Deaton und Anne Case, ebenfalls Wirtschaftswissenschaftlerin an der Universität von Princeton, haben im letzten Jahr einen Bericht veröffentlicht, der einen deutlichen Anstieg der Sterblichkeitsrate von weißen Amerikanern mittleren Alters aus der Arbeiterklasse im Verlauf der letzten fünfzehn Jahre aufzeigt. Dieser Anstieg war eng verbunden mit einer dramatischen Zunahme von Todesfällen durch Selbstmorde, Drogenmissbrauch und Alkoholismus, den typischen Begleiterscheinungen wirtschaftlicher und sozialer Not.

Die drastische Verschlechterung der Lebensbedingungen in den USA ist nicht das Ergebnis von unpersönlichen ökonomischen Faktoren, geschweige denn individuellem Versagen. Sie sind das Ergebnis einer bewussten Politik, die die herrschende Klasse Amerikas diktiert und die beiden großen politischen Parteien in den letzten vier Jahrzehnten umgesetzt haben, um die Arbeiterklasse für die Krise des amerikanischen Kapitalismus bezahlen zu lassen.

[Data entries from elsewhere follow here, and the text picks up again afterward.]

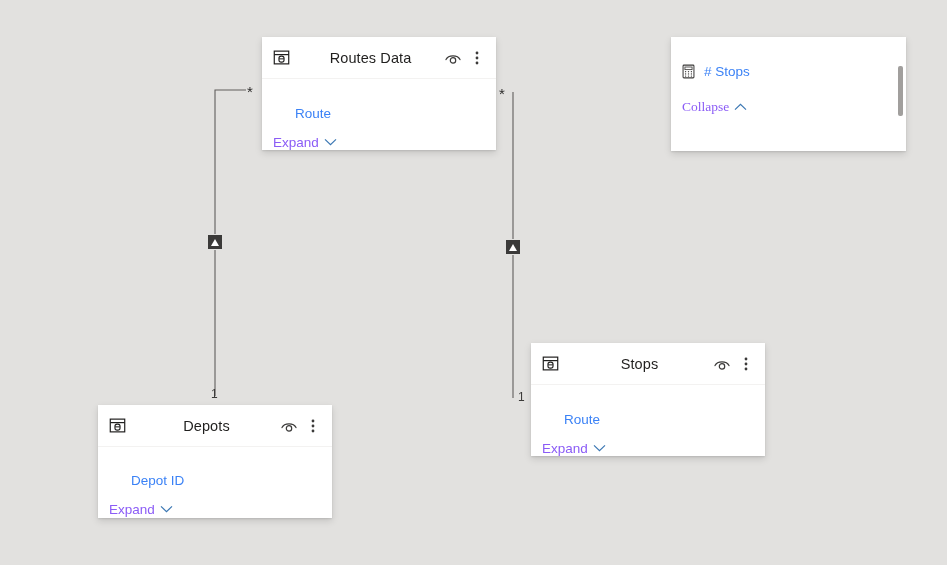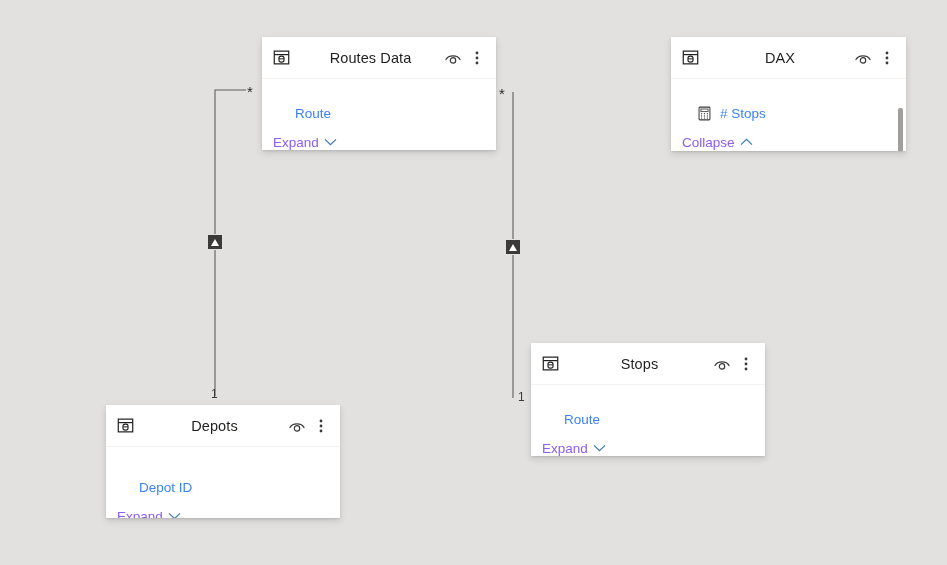--- a/index.html
+++ b/index.html
@@ -237,30 +237,6 @@
   </div>
 
   <div class="table-card" id="card-dax" style="left:671px; top:37px; width:235px; height:114px;">
-    <div class="card-header">
-      <svg class="table-icon" viewBox="0 0 20 20">
-        <rect x="1.5" y="2.5" width="17" height="15" fill="none" stroke="#201f1e" stroke-width="1.4"></rect>
-        <line x1="1.5" y1="6.6" x2="18.5" y2="6.6" stroke="#201f1e" stroke-width="1.4"></line>
-        <rect x="7" y="8.4" width="6" height="7" rx="2.6" fill="none" stroke="#201f1e" stroke-width="1.3"></rect>
-        <line x1="7" y1="11.6" x2="13" y2="11.6" stroke="#201f1e" stroke-width="1.2"></line>
-      </svg>
-      <span class="card-title">DAX</span>
-      <span class="hdr-actions">
-        <span class="icon-btn">
-          <svg width="18" height="14" viewBox="0 0 18 14">
-            <path d="M2 8.6 C4.3 3.6 13.7 3.6 16 8.6" fill="none" stroke="#3b3a39" stroke-width="1.2" stroke-linecap="round"></path>
-            <circle cx="9" cy="9.4" r="2.7" fill="none" stroke="#3b3a39" stroke-width="1.2"></circle>
-          </svg>
-        </span>
-        <span class="icon-btn">
-          <svg width="4" height="16" viewBox="0 0 4 16">
-            <circle cx="2" cy="3" r="1.4" fill="#3b3a39"></circle>
-            <circle cx="2" cy="8" r="1.4" fill="#3b3a39"></circle>
-            <circle cx="2" cy="13" r="1.4" fill="#3b3a39"></circle>
-          </svg>
-        </span>
-      </span>
-    </div>
     <div class="card-body">
       <div class="vscroll" style="top:8px; height:50px;"></div>
       <div class="field-row" style="margin-top:21px; padding-left:26px;">

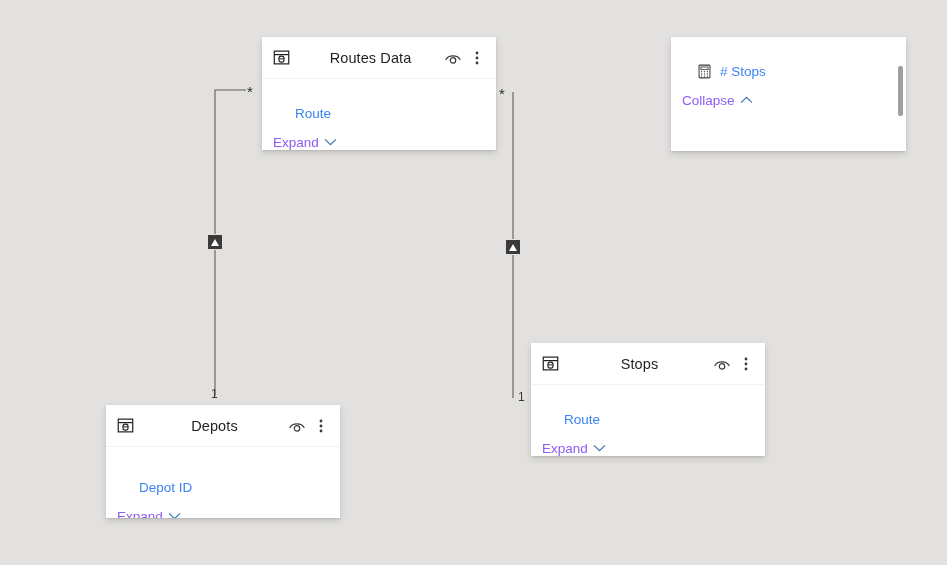--- a/index.html
+++ b/index.html
@@ -239,7 +239,7 @@
   <div class="table-card" id="card-dax" style="left:671px; top:37px; width:235px; height:114px;">
     <div class="card-body">
       <div class="vscroll" style="top:8px; height:50px;"></div>
-      <div class="field-row" style="margin-top:21px; padding-left:26px;">
+      <div class="field-row" style="margin-top:21px; padding-left:10px;">
         <svg class="field-icon" viewBox="0 0 16 16">
           <rect x="2.2" y="1.2" width="11.6" height="13.6" rx="1" fill="none" stroke="#3b3a39" stroke-width="1.1"></rect>
           <rect x="4.2" y="3.2" width="7.6" height="2.8" fill="none" stroke="#3b3a39" stroke-width="0.9"></rect>

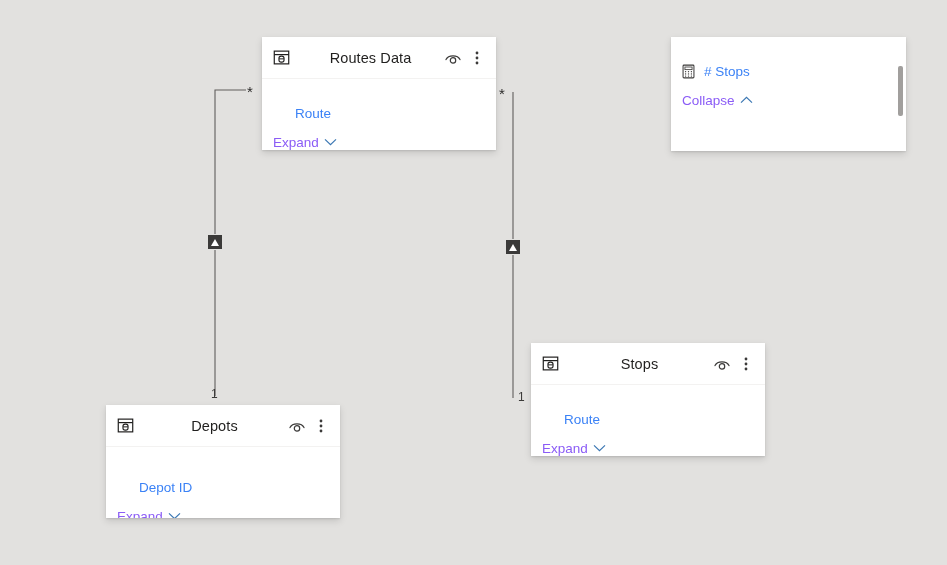--- a/index.html
+++ b/index.html
@@ -255,7 +255,7 @@
         </svg>
         <span class="field-name"># Stops</span>
       </div>
-      <div class="expander" style="margin-top:5px;">
+      <div class="expander" style="margin-top:12px;font-family:Liberation Serif, serif;">
         <span>Collapse</span>
         <svg width="13" height="8" viewBox="0 0 13 8">
           <path d="M1 6.6 L6.5 1.4 L12 6.6" fill="none" stroke="#3b77b3" stroke-width="1.2"></path>

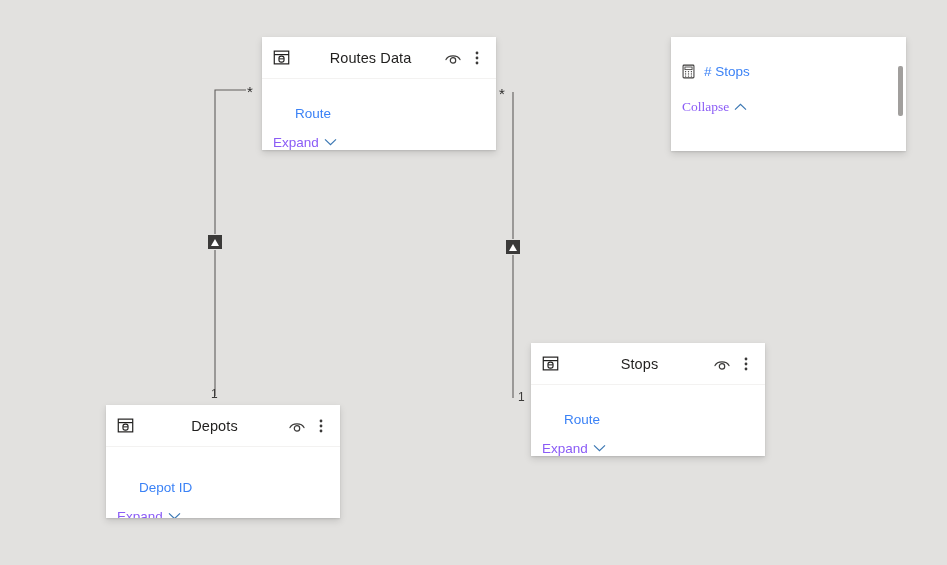--- a/index.html
+++ b/index.html
@@ -302,7 +302,7 @@
     </div>
   </div>
 
-  <div class="table-card" id="card-depots" style="left:106px; top:405px; width:234px; height:113px;">
+  <div class="table-card" id="card-depots" style="left:98px; top:405px; width:234px; height:113px;">
     <div class="card-header">
       <svg class="table-icon" viewBox="0 0 20 20">
         <rect x="1.5" y="2.5" width="17" height="15" fill="none" stroke="#201f1e" stroke-width="1.4"></rect>

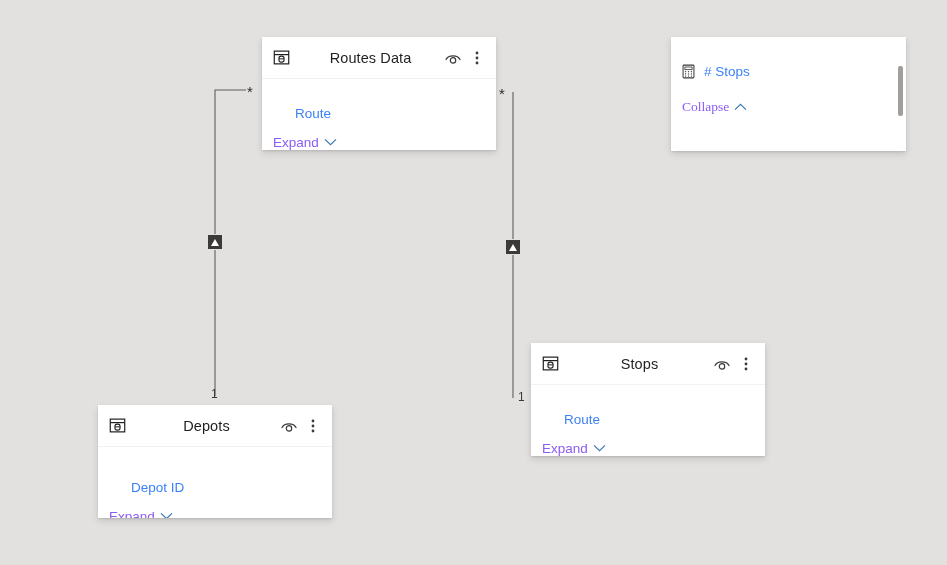--- a/index.html
+++ b/index.html
@@ -328,7 +328,7 @@
       </span>
     </div>
     <div class="card-body">
-      <div class="field-row indented" style="margin-top:27px;">
+      <div class="field-row indented" style="margin-top:20px;">
         <span class="field-name">Depot ID</span>
       </div>
       <div class="expander" style="margin-top:5px;">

Die Arbeiter erlitten einen historischen Niedergang ihrer sozialen Position. Während des Nachkriegsbooms schien die reformistische Behauptung, dass „alle Boote mit der Flut steigen“, ein Körnchen Wahrheit zu enthalten. Der Boom ist jedoch schon längst durch jahrzehntelange Deindustrialisierung, wachsenden Finanzparasitismus und unaufhörliche Angriffe auf die Arbeitsplätze und den Lebensstandard der Arbeiter abgelöst worden. Einkommen und Vermögen haben sich mehr und mehr auf den Konten der Finanzaristokratie gesammelt, egal ob die Demokraten oder die Republikaner regierten. Für die arbeitende Bevölkerung und die Jugend hatte dies verheerende Folgen.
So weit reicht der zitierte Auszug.